Short, Unique, & Unguessable: Generating Short Links in Twirl
This is the third and final part of a three-part series on Twirl—a web app that shortens URLs on a per-user basis. Twirl is deployed on Heroku and can be accessed here: https://oteetwirl.herokuapp.com/
In the first part, I gave an overview of the project structure of Twirl and discussed the user management component of the application. In the second part, I made a deep-dive into how passwords should be stored in databases and showed how we store passwords in Twirl.
In this part, I discuss the link shortening logic used in Twirl.
Design Goals
Twirl has three design goals for generating short links. First, links should be short. This is obvious: the primary goal of the application is to generate short links.
Second, the short links generated by the system should be unique. In other words, no two short links should be identical to each other. Uniqueness of short links ensures that we have a one-to-one mapping of short links to long (or original) links. If the system produces the same short link for two or more URLs, this will lead to ambiguity and uncertainty: a given short link would redirect to one of many alternative long links.

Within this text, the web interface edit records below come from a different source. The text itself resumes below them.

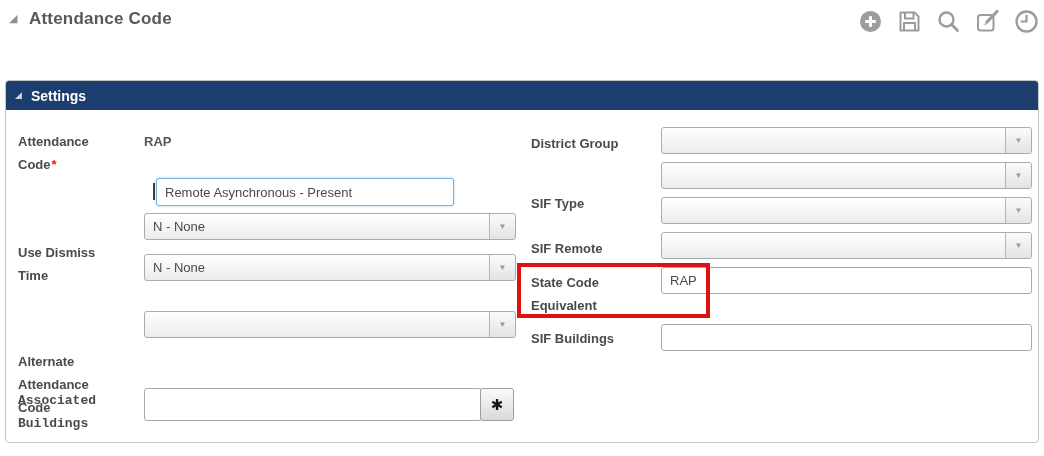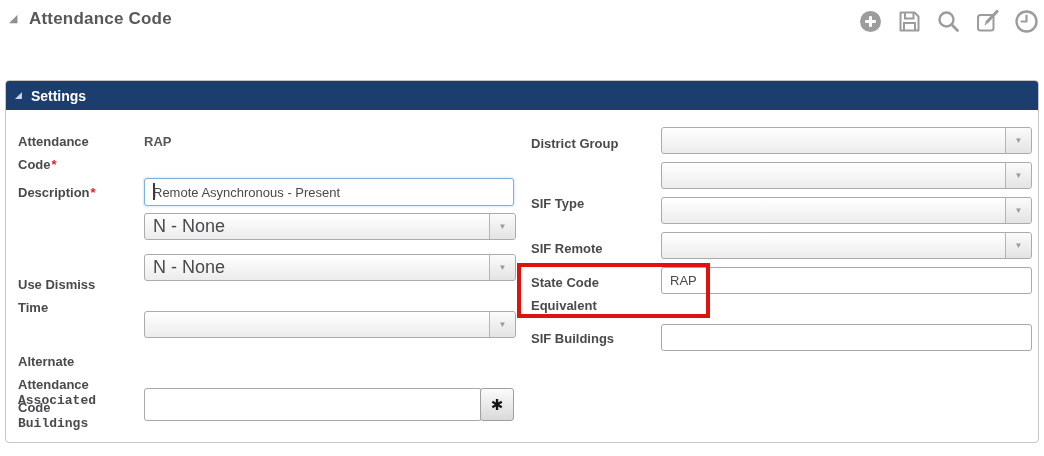"Description*" div.lbl { html: <div> <span>Description</span><span>*</span> </div> -> none }
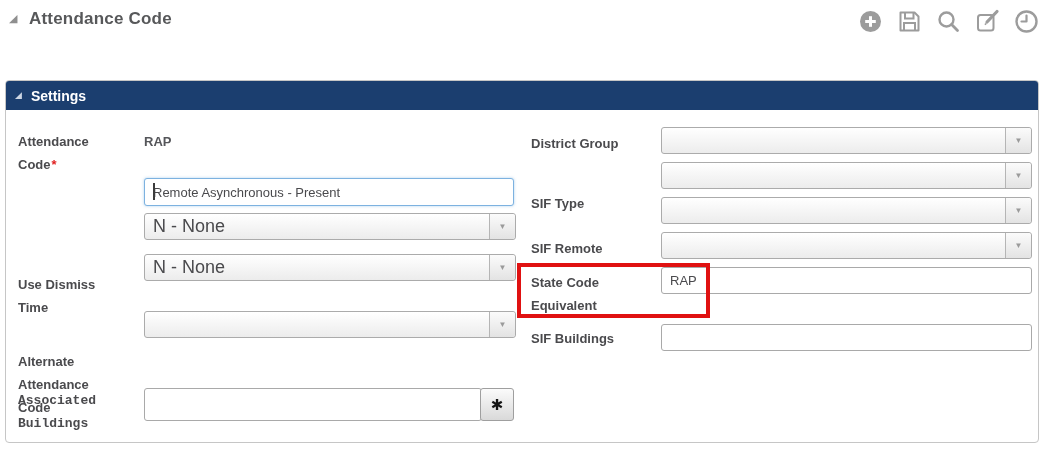"Remote Asynchronous - Present" input.txt { left: 138px -> 150px; width: 370px -> 298px }
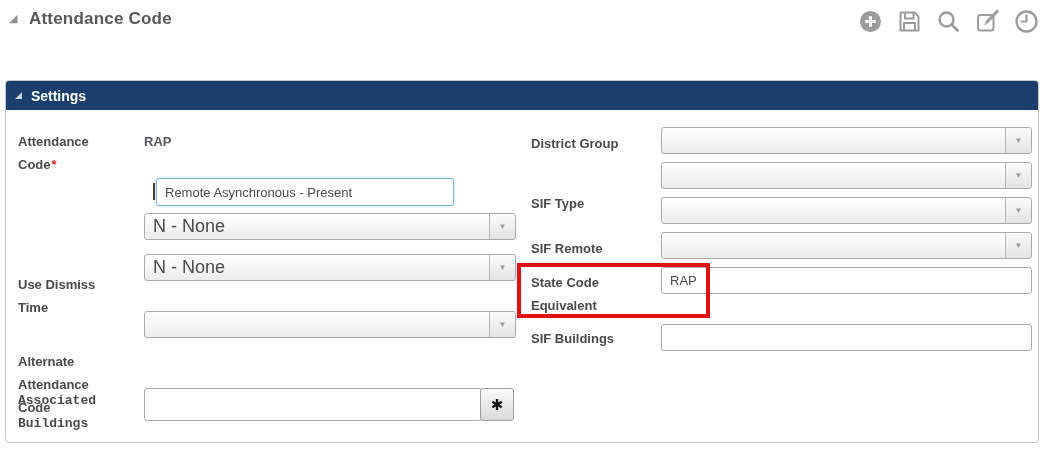"N - None" .sel .val { font-size: 18px -> 13px }
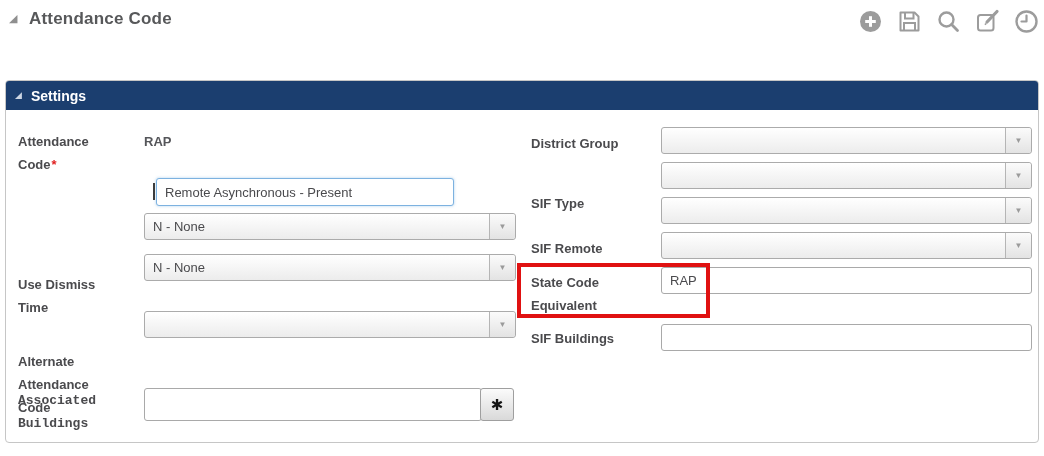"Use Dismiss Time" div.lbl { top: 192px -> 160px }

Third, short links should be unguessable. In other words, the system should generate short links that appear random, making it nearly impossible for an external observer to predict the links generated by the system. This ensures that no third-party can predict future (or past) links generated by the system and alter their access count.
Also, Twirl guarantees that multiple requests for shortening the same URL will result in the same short link, if these requests are made by the same user. However, if the same URL is shortened by different users, they will receive unique (and different) short links. This, again, helps in keeping a tab on the number of times a particular link generated by a specific user has been accessed.
Generating Short links
To generate short links, the system creates a unique string (e.g. 4i811
) and appends it to a specific path, namely /l/
. Thus, each short link comprises the following parts: {domain}/l/{unique_string}
.
To ensure that the aforementioned design goals are realised, we need to make sure that this unique string meets the triple requirements of being short, unique and unguessable.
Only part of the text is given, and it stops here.